Your title says lathe, first sentence says mill, so I'm going from the lathe point of view. These are starting out over your budget. This site has users of every brand, and has a bias toward Precision Matthews which is defendable. I'm not aware of Grizzly having the factories in China(your price range new) produce lathes to a custom specification that PM has for it's orders. PM has a large group of positive reviews, but as with all companies stuff gets through QC sometimes. To my knowledge PM has taken care of any issues, there may be a couple who wish that things could have been better. I bought a 1228 PM lathe, and  it has been very good. I had 0 experience with machining, but have learned a huge amount from the group here. Now that I have some seat time, and feel that I could use more size capacity I'm going to go to a 1340GT from PM. Start where you think you'll be happy, and you will learn a lot from the group here about how to do things. You will also find out where you want to go with your machining endeavor. There is no wrong choice, but if you have equipment in mind and ask the pluses, and minuses of different machines here, someone will chime in. welcome aboard.

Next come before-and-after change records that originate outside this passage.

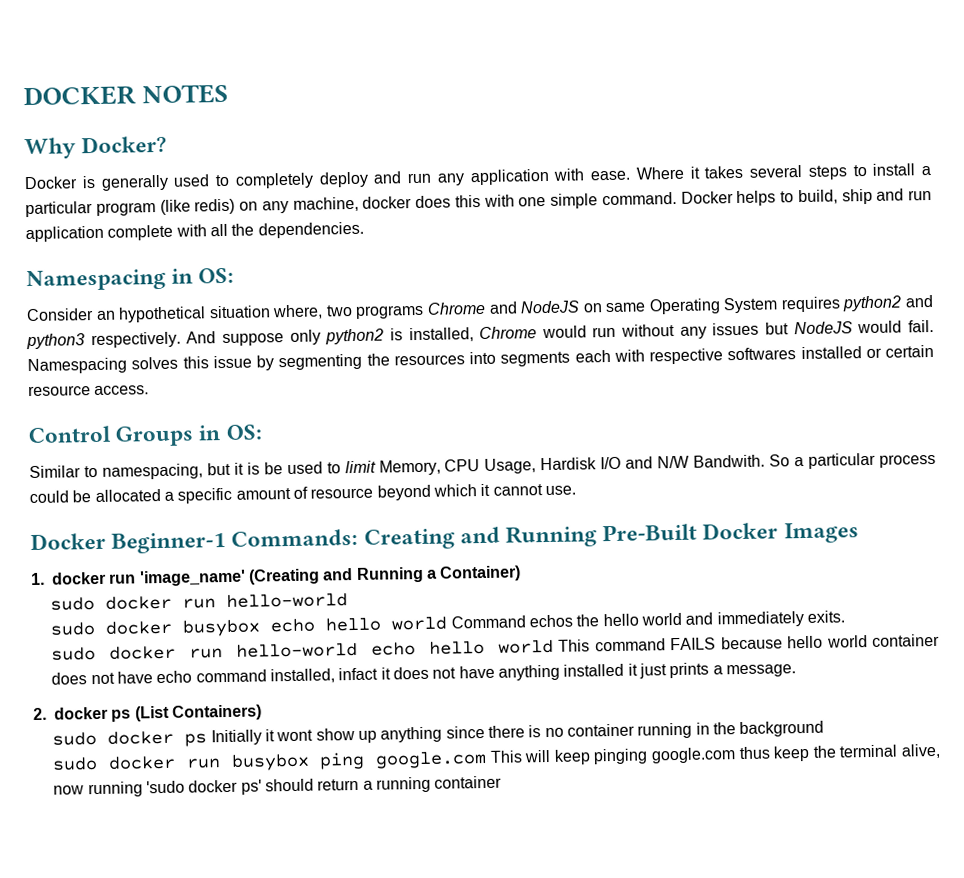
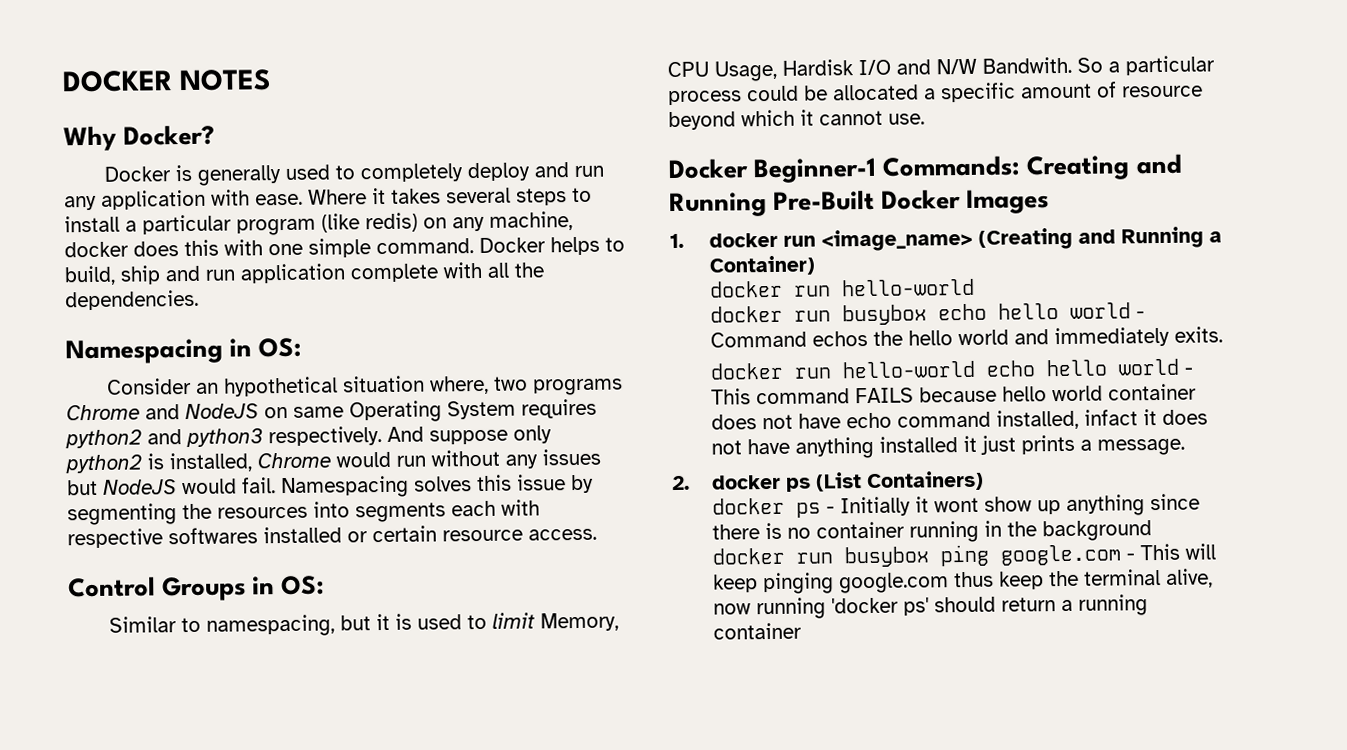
[263,462,283,475] be -> (413, 621) none
[139,569,246,587] 'image_name' -> [821,228,974,252] <image_name>
[50,597,96,611] sudo -> (816, 265) none
[50,620,173,636] sudo docker -> [710,305,832,323] docker run
(448, 623) none -> [1136,311,1146,319] -
[51,647,97,661] sudo -> (1224, 334) none
(554, 646) none -> [1184,367,1195,375] -
[52,730,208,747] sudo docker ps -> [712,497,836,518] docker ps -
[52,757,99,771] sudo -> (1153, 531) none
(487, 759) none -> [1126,553,1136,561] -
[146,779,239,794] 'sudo docker -> [831,597,900,614] 'docker

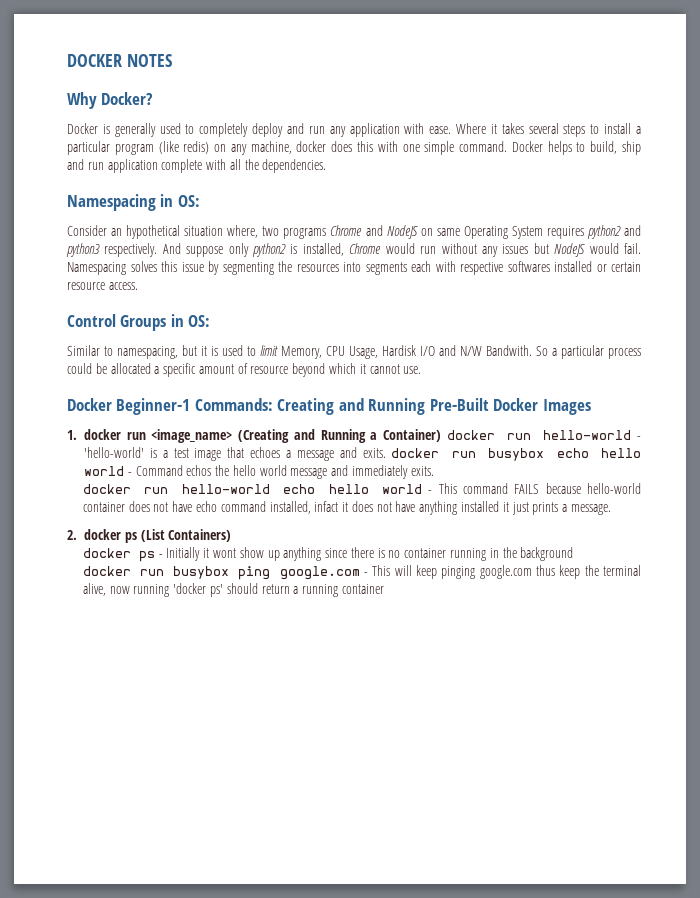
[710,278,976,298] // docker run hello-world // -> [446,430,642,440] [84,447,386,461] docker run hello-world - 'hello-world' is a test image that echoes a message and exits.
(1010, 337) none -> [290,468,328,479] message
[1002,385,1104,402] hello world -> [587,483,641,494] hello-world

			https://www.precisionmatthews.com/shop/pm-1022v-pm-1030v/


----------



## derfatdutchman (Dec 2, 2020)

To do what you want I would look at minimum size of 10" swing x 22" between center size. Most lathes of this size have a quick change gear box which is good as someday you will want chase threads and won't have to fool around with sets of change gears. Other things to consider spindle bore size, some like the Grizzly G0602 & G0752 have a 25mm (.984") spindle bore the Precision Matthews  PM-1022V as a 1" spindle bore that extra .0016 does not seem like much until you need it. Tool post the Grizzly's come with 4 position tool post where you will have to shim under the tool bits to get them on center, you will soon grow to hate this type of tool holder and move to replace it.  The Precision Matthews has an AXA style tool post that uses interchangeable tool holders you set the tool bit center with an adjusting nut which is much easier. They also make specific tool holders for parting tools, boring bars, etc. You could also look at old iron South Bend, Logan, Atlas but that moves into the realm of how to evaluate a machine tool.


----------



## skeptonomicon (Dec 3, 2020)

silence dogood said:


> Welcome.  Sounds like you want to stay small.  Is it because of limited space or you like to make stuff on the small size?   I'm going to suggest that you check out Little Machine Shop.  I own a LMS 3960 (an upgrade to the 3990).  It's a solid machine.  I've also have had very good service from them.  They also sell a tooling package that will help you get started and even save a little money.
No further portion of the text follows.